GIVEN DATA: Begin

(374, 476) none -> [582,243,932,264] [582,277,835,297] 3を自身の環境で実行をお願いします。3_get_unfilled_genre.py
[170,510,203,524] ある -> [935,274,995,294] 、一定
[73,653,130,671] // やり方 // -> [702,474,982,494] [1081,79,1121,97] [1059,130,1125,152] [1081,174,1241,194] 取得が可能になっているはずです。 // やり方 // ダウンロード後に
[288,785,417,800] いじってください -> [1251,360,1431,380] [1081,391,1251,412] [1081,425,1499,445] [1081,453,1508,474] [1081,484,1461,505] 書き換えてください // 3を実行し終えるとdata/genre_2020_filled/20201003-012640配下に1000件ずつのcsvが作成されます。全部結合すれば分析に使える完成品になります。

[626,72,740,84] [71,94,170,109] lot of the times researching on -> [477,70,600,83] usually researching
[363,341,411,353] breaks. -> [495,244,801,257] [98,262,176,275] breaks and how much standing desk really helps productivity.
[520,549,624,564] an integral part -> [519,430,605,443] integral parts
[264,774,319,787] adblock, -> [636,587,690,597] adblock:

GIVEN DATA: End
GIVEN DATA: Begin

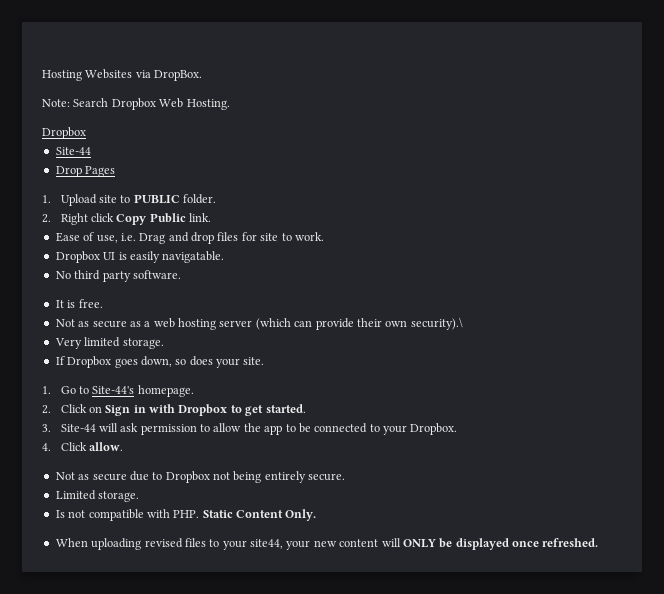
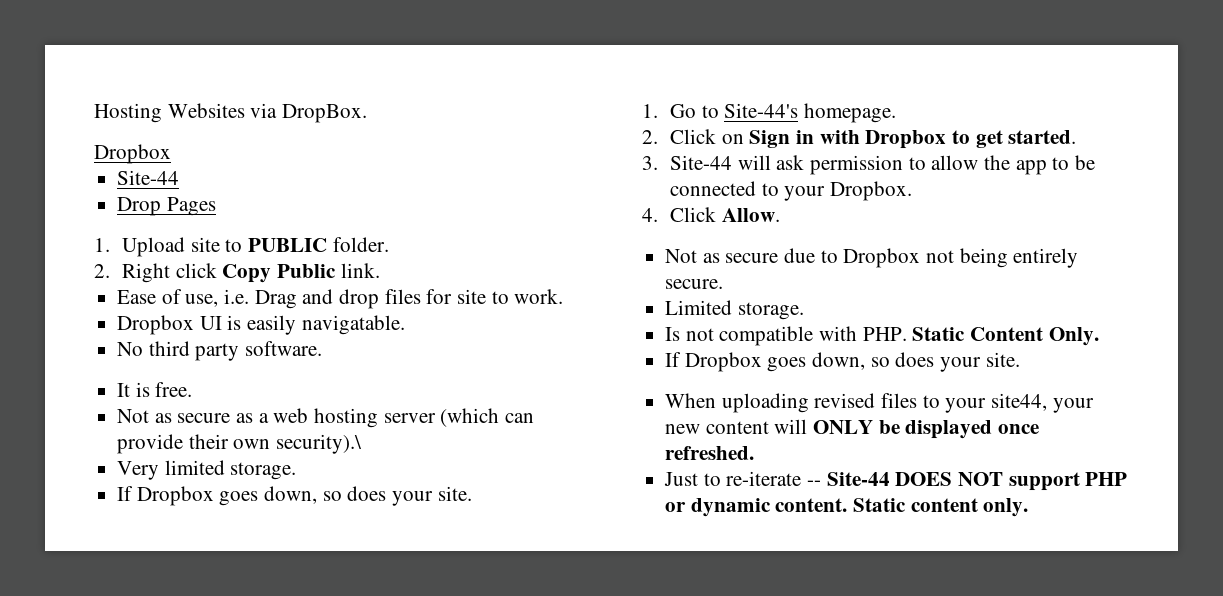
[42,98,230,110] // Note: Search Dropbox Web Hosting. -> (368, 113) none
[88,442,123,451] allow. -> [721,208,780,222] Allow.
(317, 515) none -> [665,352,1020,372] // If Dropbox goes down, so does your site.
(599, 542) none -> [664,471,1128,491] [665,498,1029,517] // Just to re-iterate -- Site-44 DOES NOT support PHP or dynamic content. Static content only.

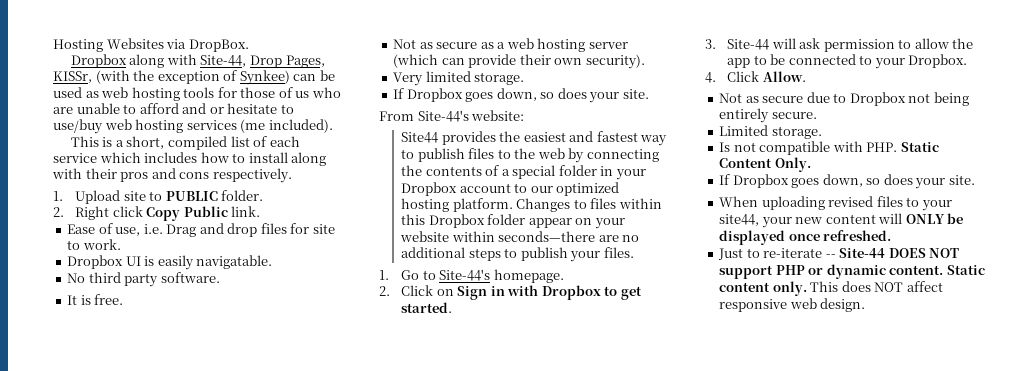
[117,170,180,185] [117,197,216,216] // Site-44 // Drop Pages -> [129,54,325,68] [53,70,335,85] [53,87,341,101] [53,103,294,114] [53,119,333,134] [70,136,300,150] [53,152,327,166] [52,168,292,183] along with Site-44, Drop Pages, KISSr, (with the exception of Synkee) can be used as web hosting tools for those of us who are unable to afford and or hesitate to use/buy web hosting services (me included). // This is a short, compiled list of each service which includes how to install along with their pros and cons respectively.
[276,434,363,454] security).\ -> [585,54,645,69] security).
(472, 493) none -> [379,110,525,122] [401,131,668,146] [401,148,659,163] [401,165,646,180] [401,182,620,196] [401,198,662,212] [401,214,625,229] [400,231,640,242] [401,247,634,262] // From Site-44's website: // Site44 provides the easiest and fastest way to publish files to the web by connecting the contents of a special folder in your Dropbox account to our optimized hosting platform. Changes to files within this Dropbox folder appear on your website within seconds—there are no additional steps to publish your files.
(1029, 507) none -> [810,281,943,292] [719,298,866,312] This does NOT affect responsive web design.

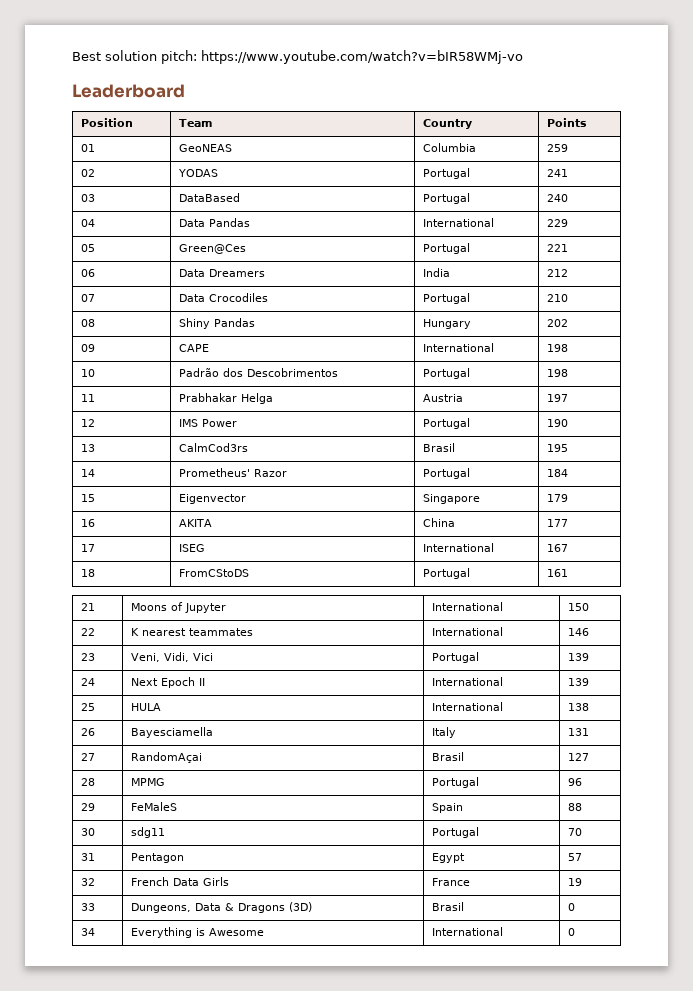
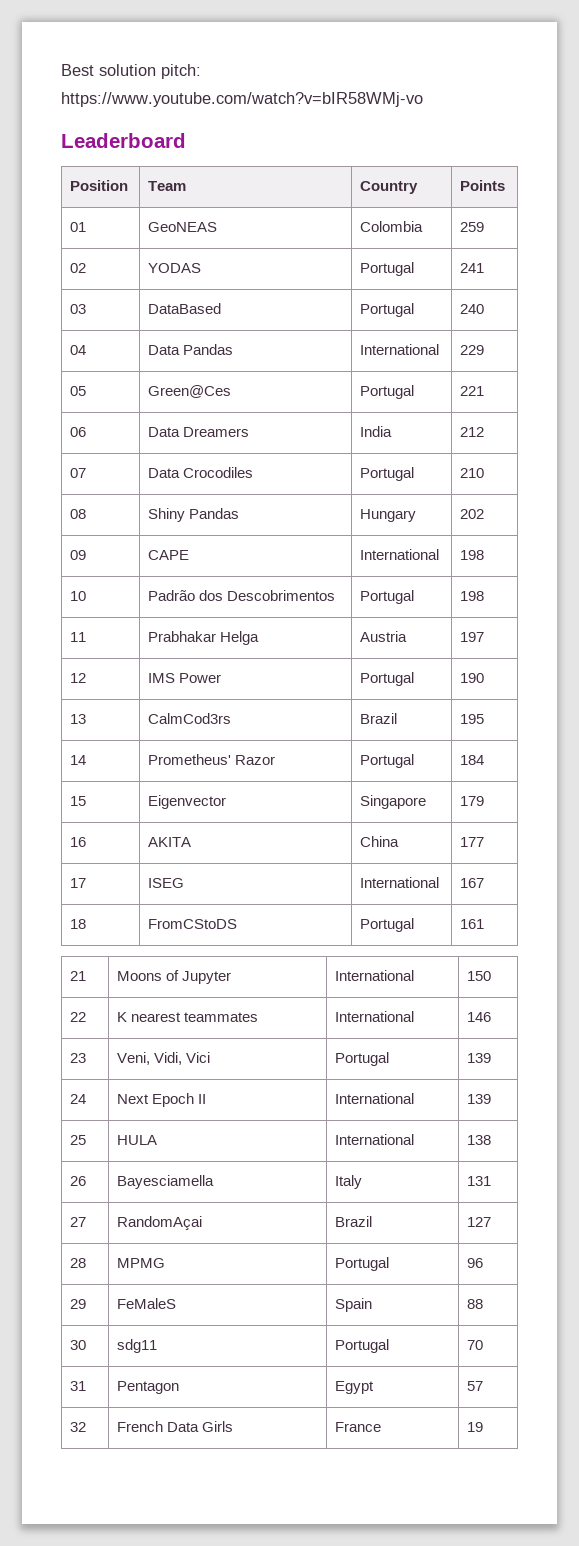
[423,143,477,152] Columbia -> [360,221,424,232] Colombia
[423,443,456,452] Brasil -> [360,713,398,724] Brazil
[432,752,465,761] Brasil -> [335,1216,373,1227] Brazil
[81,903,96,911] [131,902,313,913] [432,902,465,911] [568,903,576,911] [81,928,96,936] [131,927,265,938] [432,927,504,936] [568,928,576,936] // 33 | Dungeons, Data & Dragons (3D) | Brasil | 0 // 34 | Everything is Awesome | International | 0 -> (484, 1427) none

GIVEN DATA: End

(WHAT YOU NEED TO DO): From the line that has "[170,510,203,524] ある -> [935,274,995,294] 、一定" through the line that has "[264,774,319,787] adblock, ->", copy every line exactly as it appears above, and leave out all others.

(SOLUTION TO THE EXERCISE):
[170,510,203,524] ある -> [935,274,995,294] 、一定
[73,653,130,671] // やり方 // -> [702,474,982,494] [1081,79,1121,97] [1059,130,1125,152] [1081,174,1241,194] 取得が可能になっているはずです。 // やり方 // ダウンロード後に
[288,785,417,800] いじってください -> [1251,360,1431,380] [1081,391,1251,412] [1081,425,1499,445] [1081,453,1508,474] [1081,484,1461,505] 書き換えてください // 3を実行し終えるとdata/genre_2020_filled/20201003-012640配下に1000件ずつのcsvが作成されます。全部結合すれば分析に使える完成品になります。

[626,72,740,84] [71,94,170,109] lot of the times researching on -> [477,70,600,83] usually researching
[363,341,411,353] breaks. -> [495,244,801,257] [98,262,176,275] breaks and how much standing desk really helps productivity.
[520,549,624,564] an integral part -> [519,430,605,443] integral parts
[264,774,319,787] adblock, -> [636,587,690,597] adblock:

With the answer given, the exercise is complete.